Buildings are meant to shelter and protect people. But sometimes they have elaborate designs that cause harm instead.
When the Walt Disney Concert Hall in Los Angeles, California, was first built in 2003, for instance, its shiny, curved exterior reflected sunlight into nearby buildings. The heat forced air conditioners to work overtime—and electric bills skyrocketed. It wasn’t until workers sanded the shiny stainless steel panels that the problem went away.
“When an architect tries a new idea, they don’t know what all the problems will be until the building is finished,” says Kathy Dunne, a professor of architecture at the Pratt Institute in Brooklyn, New York, who teaches about construction failures. “That’s sometimes the consequence of innovation.” Check out three more examples of building designs gone bad.
THE PROBLEM: REFLECTED SUN RAYS
A London skyscraper nicknamed the “Walkie-Talkie” is one of the hottest new building designs in the world. Literally. The 37-story building has melted parts of cars and burned holes in bicycle seats. It has even set the carpet in a nearby building on fire.

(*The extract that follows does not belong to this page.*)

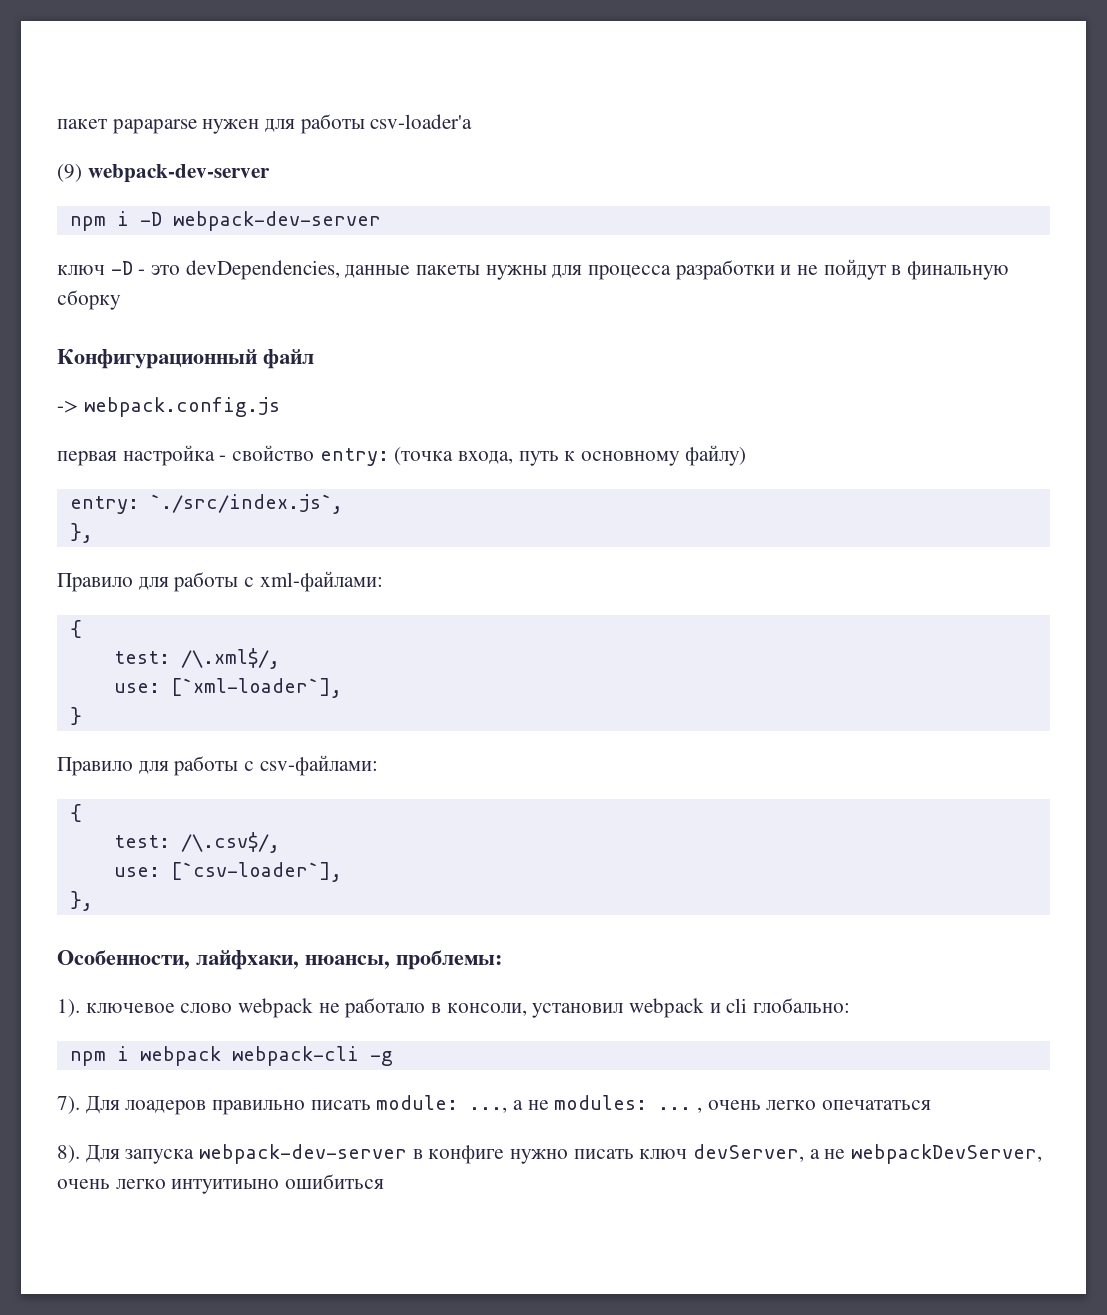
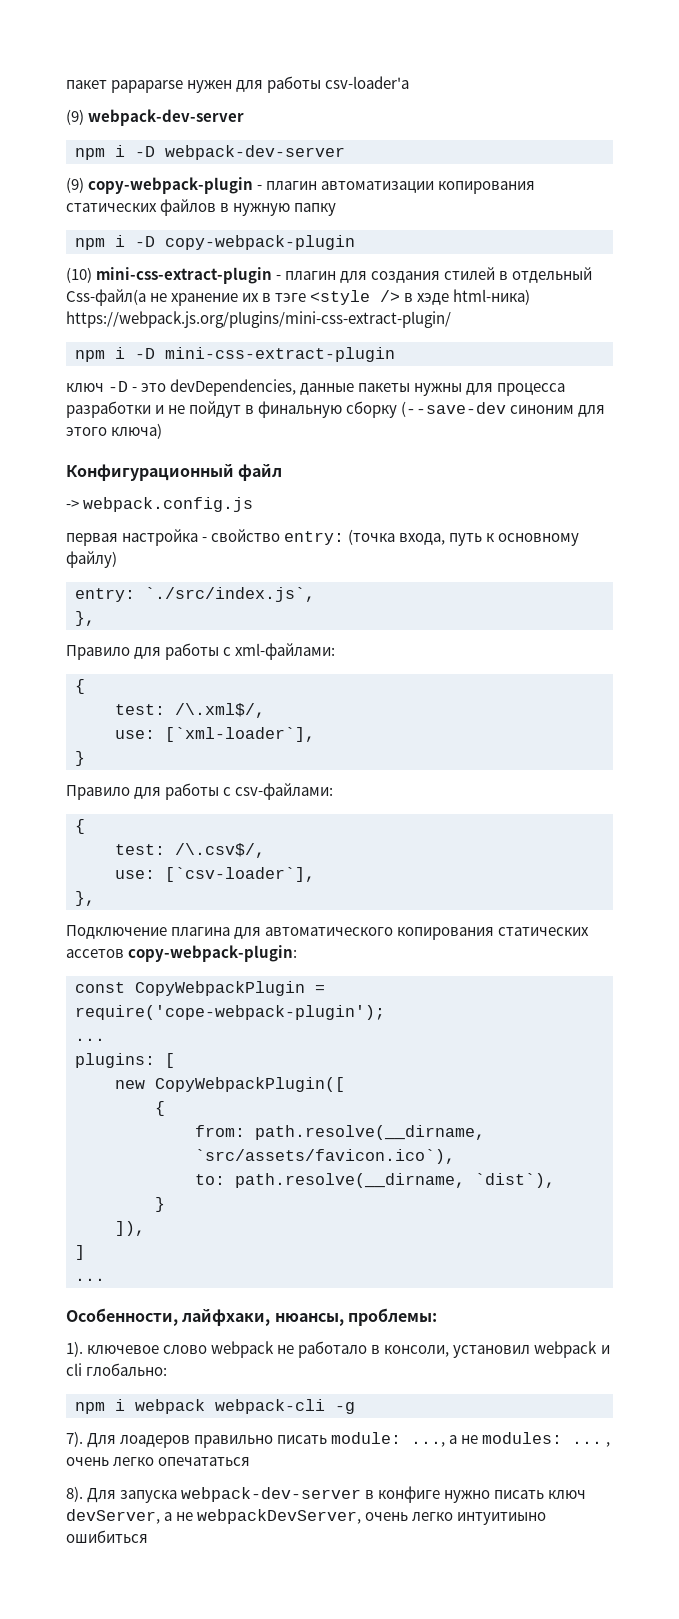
(381, 221) none -> [66,177,536,194] [66,199,337,216] [75,235,355,250] [66,267,593,284] [66,289,531,306] [66,311,451,328] [75,347,395,362] // (9) copy-webpack-plugin - плагин автоматизации копирования статических файлов в нужную папку // npm i -D copy-webpack-plugin // (10) mini-css-extract-plugin - плагин для создания стилей в отдельный Css-файл(а не хранение их в тэге <style /> в хэде html-ника) https://webpack.js.org/plugins/mini-css-extract-plugin/ // npm i -D mini-css-extract-plugin
(121, 300) none -> [401,401,606,417] [66,423,163,439] (--save-dev синоним для этого ключа)
(93, 901) none -> [66,925,590,940] [66,945,298,962] [75,981,325,996] [75,1005,385,1020] [75,1038,105,1041] [75,1053,175,1068] [115,1077,345,1092] [155,1101,165,1116] [195,1125,485,1140] [195,1149,455,1164] [195,1173,555,1188] [155,1197,165,1212] [115,1221,145,1236] [75,1245,85,1260] [75,1278,105,1281] // Подключение плагина для автоматического копирования статических ассетов copy-webpack-plugin: // const CopyWebpackPlugin = require('cope-webpack-plugin'); // ... // plugins: [ // new CopyWebpackPlugin([ // { // from: path.resolve(__dirname, `src/assets/favicon.ico`), // to: path.resolve(__dirname, `dist`), // } // ]), // ] // ...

The Walkie-Talkie—scheduled for completion this year—features curved surfaces and reflective materials just like the Walt Disney Concert Hall does. The difference is that the Walkie-Talkie is covered in glass. Because the building’s faces are made of glass, radiation from the sun is naturally reflected. “If the surface were made of a nonreflective material, the rays would be absorbed,” says Todd Gabbard, a professor of architecture at Kansas State University.
The building’s curved surfaces are concave like those of a satellite dish. As a result, the sun’s rays reflect and gather into a single, concentrated point, says Gabbard. It reflects that light—like a laser—onto the ground (see Concave Reflection, below). It’s been estimated that the hot spot created by the Walkie-Talkie reaches a temperature of 120°C (248°F).
To prevent more cars and bikes from being melted, parking is no longer allowed in the spot where the skyscraper focuses the sun’s rays.
THE PROBLEM: FALLING ICE
One World Trade Center, located in New York City, is the tallest building in the U.S. The 104-story skyscraper soars 541 meters (1,776 feet) above the city. It sits near where the original One World Trade Center was located before terrorists attacked it and its twin on September 11, 2001, causing both buildings to collapse and thousands of people to lose their lives. Architects of the new skyscraper focused on safety features like wide stairwells, sprinkler systems, and emergency lighting. What they didn’t count on, however, was safety problems caused by the building’s exterior.
Last winter, commuters were forced to dodge ice that was falling from the building’s slanted sides. The city had to shut down a nearby subway station and redirect car and foot traffic to protect people from the flying shards of ice. Luckily no one was injured.
According to Dunne of the Pratt Institute, ice formation is a relatively new problem for skyscrapers. Most older buildings have vertical sides, but newer ones—like the new One World Trade Center—often have a mix of vertical, horizontal, and slanted surfaces. “Ice can form anytime you have a horizontal surface,” says Dunne.
To prevent ice, architects often install heating strips through which hot water flows, heating a building’s exterior. One World Trade Center is still under construction, so it’s unclear whether heating strips were in use at the time—and whether they’ll prevent ice formation once construction is complete.
THE PROBLEM: WIND GUSTS
Bridgewater Place, a 32-story skyscraper in Leeds, England, is taller than any other building in the vicinity. As a result, the skyscraper generates powerful winds at ground level. Gusts have been so strong that they’ve toppled a moving truck, blown down trees, and caused serious injuries and even one death.
In cities with a lot of skyscrapers, strong gusts hit all the tall buildings. This distributes wind through streets like a rushing river, says Gabbard of Kansas State University. But since Bridgewater Place is the only skyscraper around, a burst of wind makes a direct hit and then rebounds off the surface. Gabbard likens it to a leaf blower blowing leaves at a wall. “Some leaves will blow off to the sides,” he says, “but some will hit the wall straight on, travel downward, and shoot back toward you.” When wind rebounds off Bridgewater Place, it hits the ground and moves in a powerful circular motion, called a standing vortex (see above).
Designers hope to safely redirect winds upward by installing structures called baffles around the building.